APACS (Association for Payment Clearing Services). Umbrella body for the UK payments industry.

Asymmetric key cryptography. A security system where the algorithms used to encode and decode data are different: the encoding algorithm is usually a “public key” and the decoding one a “private key”. Asynchronous. Not synchronous. The most common data transmission method for small computers. Asynchronous Password Generation. A method of generating a unique one-time password for a computer user based on a challengeresponse sequence between a host and a device possessed by the user. ATB. Automated Ticket and Boarding pass machine at an airport which accepts a financial transaction card to pay for an airline ticket and issues ticket and boarding pass.

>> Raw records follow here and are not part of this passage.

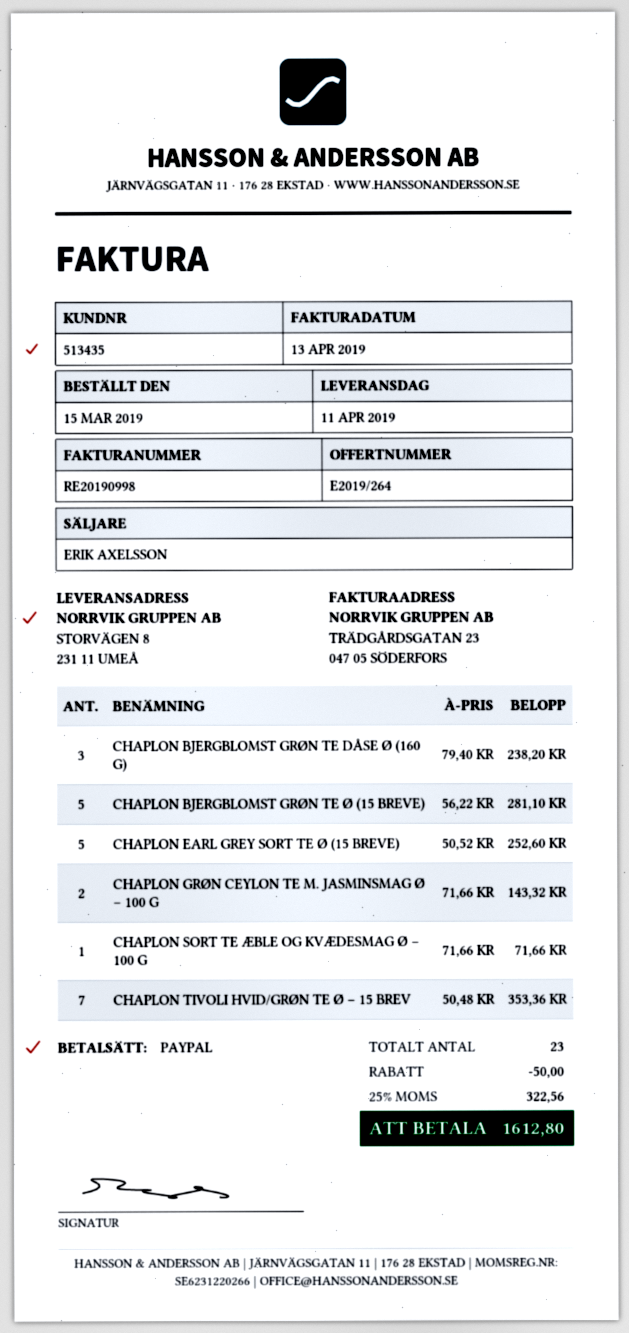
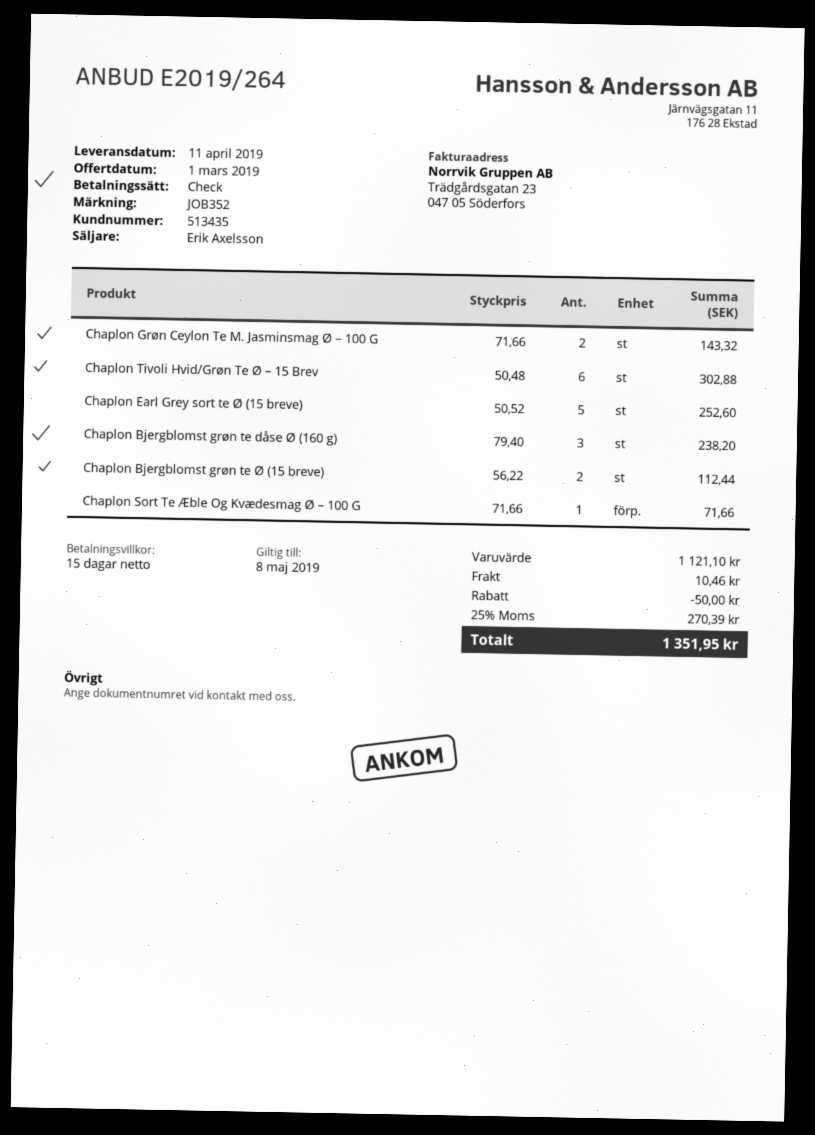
payment method: PayPal -> cheque
CHAPLON BJERGBLOMST GRØN TE Ø (15 BREVE): 5 x 56.22 = 281.10 -> 2 x 56.22 = 112.44
CHAPLON TIVOLI HVID/GRØN TE Ø – 15 BREV: 7 x 50.48 = 353.36 -> 6 x 50.48 = 302.88
shipping: none -> 10.46
tax: 25% = 322.56 -> 25% = 270.39
total: 1612.80 -> 1351.95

ATM (Automated Teller Machine). A computerised self-service device permitting holders of an appropriate card and PIN number to withdraw cash from their account and access other banking services. Also known as cash dispensers.

ATM (Asynchronous Transfer Mode). A new communications protocol for the transfer of data (any type) across a network.

ATM reciprocity. An arrangement between ATM operators under which they accept each other’s cards in their own ATM machines. ATR (Answer To Reset). Information from a card, sent as first data after the reset. Indicates basic information such as card type, communication, protocol, etc. Attack. An attempt to decode in the field of cryptography. ATZ (Access Tracking Zone). Part of the card memory reserved for registering secret keys or cardholder codes.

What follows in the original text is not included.